GNU dbm binding for Raku
use GDBM;
my $data = GDBM.new('somefile.db');
$data<foo> = 'bar';
say $data<foo>:exists;
$data.close;
# Then in some time later, possibly in another program
$data = GDBM.new('somefile.db');
say $data<foo>;
$data.close;
The GNU DBM stores key/value pairs in a hashed database file. Its implementation allows for keys and values of arbitrary length (compared to fairly frugal limits on some earlier implementations.)
This module allows for the data to be transparently managed as if it were in an normal Associative container such as a Hash. The only limitation currently is that both key and value must be strings (or can be meaningfully stringified,) so e.g. structured data will need to be serialised to some format that can be represented as a string. However it can be used for persistence or caching if this doesn't need to be shared by processes on different machines.
In order to install this you will need to have the GDBM development packages installed in order to build the wrapper this library requires on Linux this may be either libgdbm-dev or libgdbm-devel depending on the distribution. For FreeBSD the database/gdbm port will install everything that is required.

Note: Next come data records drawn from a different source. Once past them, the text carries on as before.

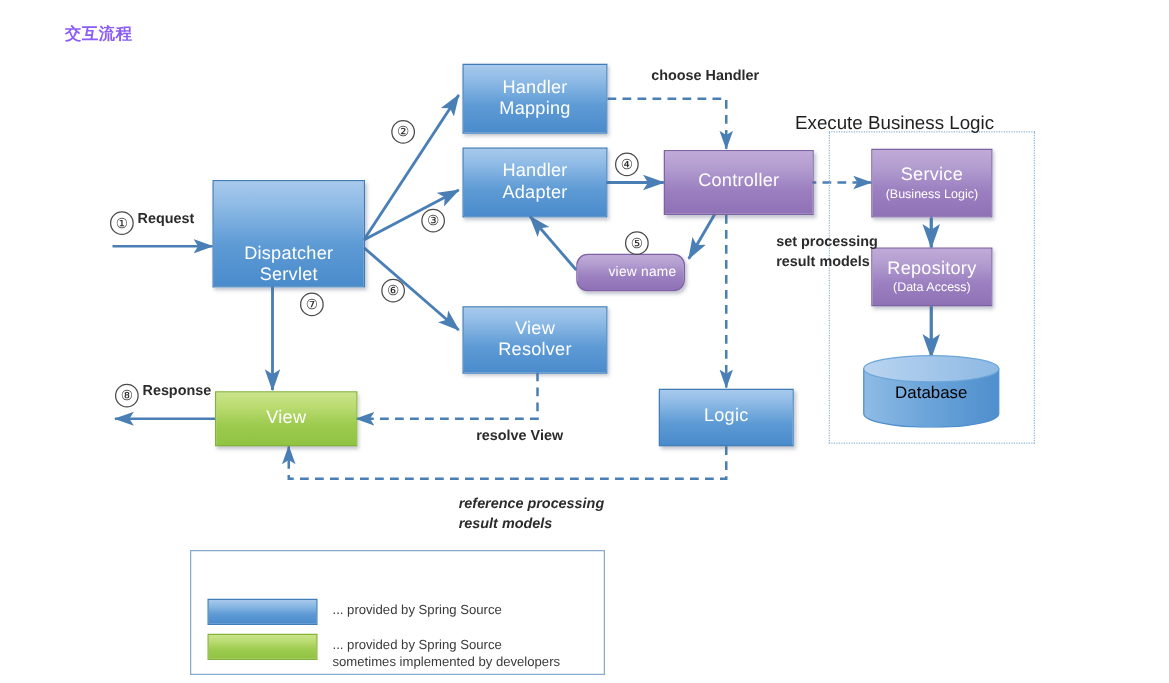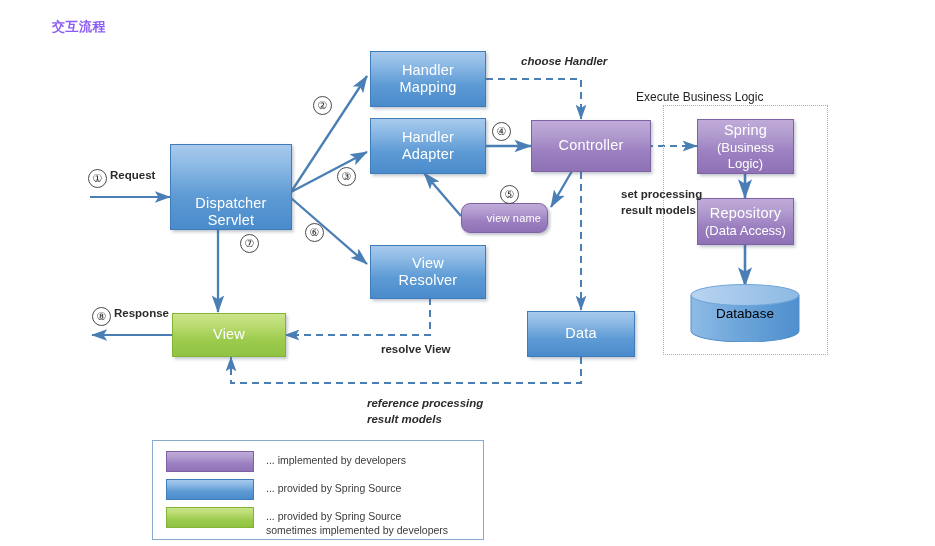"choose Handler" div.label { font-style: italic -> none }
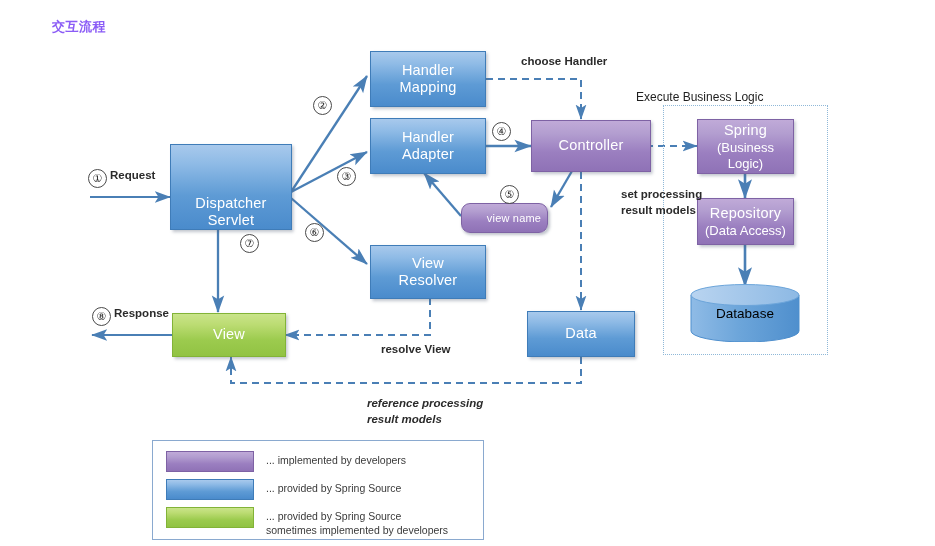"Execute Business Logic" .group-label { font-size: 12px -> 15px }
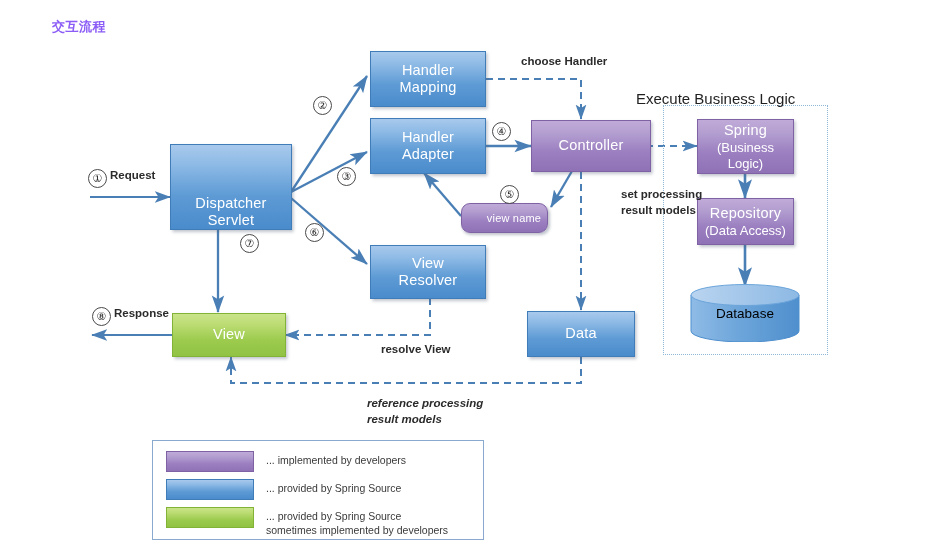"Spring" span { text: Spring -> Service }
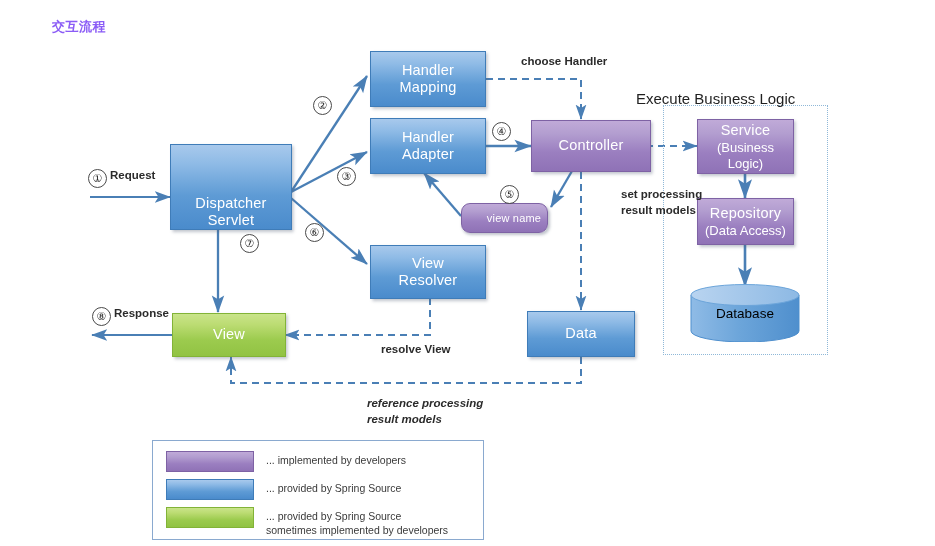"(Business Logic)" .node .sub { font-size: 13px -> 10px }
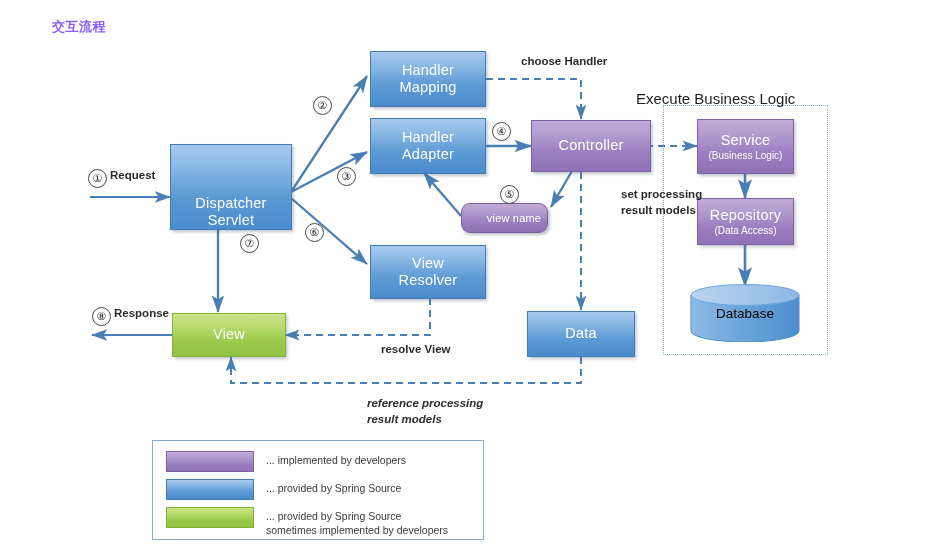"Data" span { text: Data -> Logic }
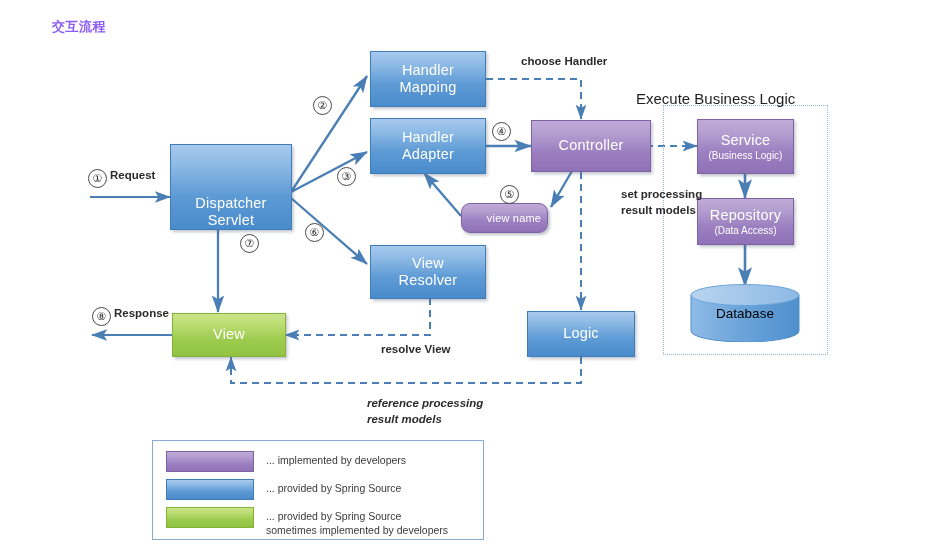"... implemented by developers" div.legend-row { html: <div> <div></div> <div>... implemented by developers</div> </div> -> none }
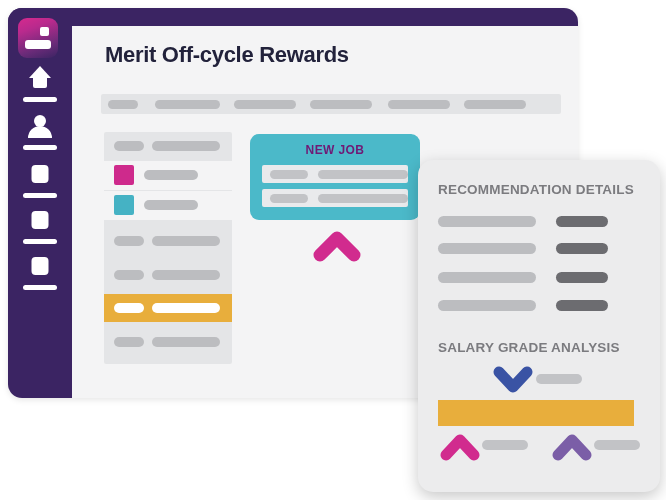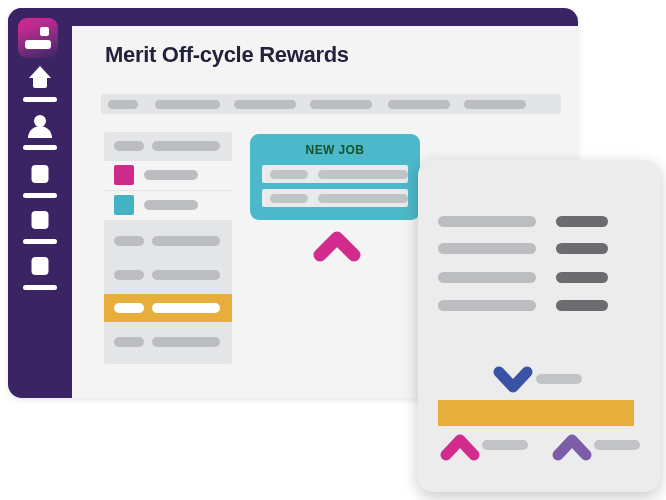"NEW JOB" .job-card .job-title { color: #14532d -> #701a75 }
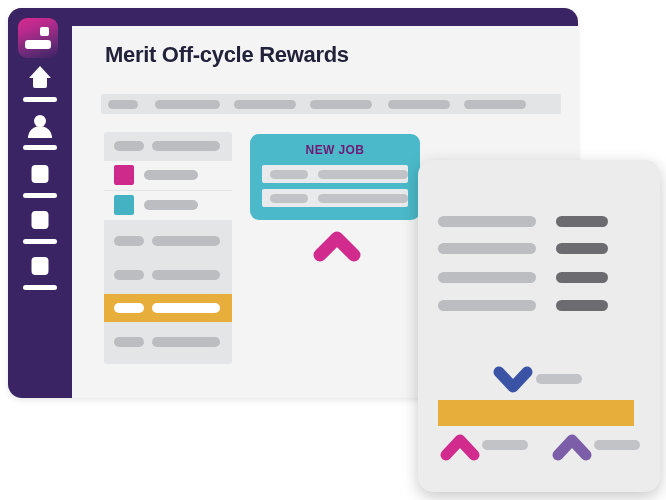"RECOMMENDATION DETAILS" div.ov-heading { html: none -> <div>RECOMMENDATION DETAILS</div> }
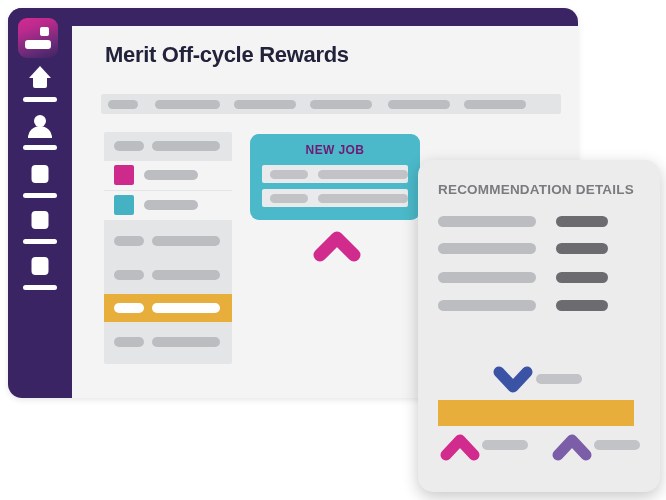"SALARY GRADE ANALYSIS" div.ov-heading { html: none -> <div>SALARY GRADE ANALYSIS</div> }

Assuming that you have a working installation of Rakudo you should be able to install this with zef :
zef install GDBM
# Or if you have a local checkout of the code
zef install .
The gdbm library itself is mature and well tested so it's likely that any bugs you find are ones I have introduced into the wrapper. I'd rather do without the C wrapper but the gdbm api is rather awkward for Rakudo NativeCall to deal with otherwise.
If you have any suggestions/fixes or actual bugs please report them to https://github.com/jonathanstowe/Raku-GDBM/issues
This is free software, please see the LICENCE file for details.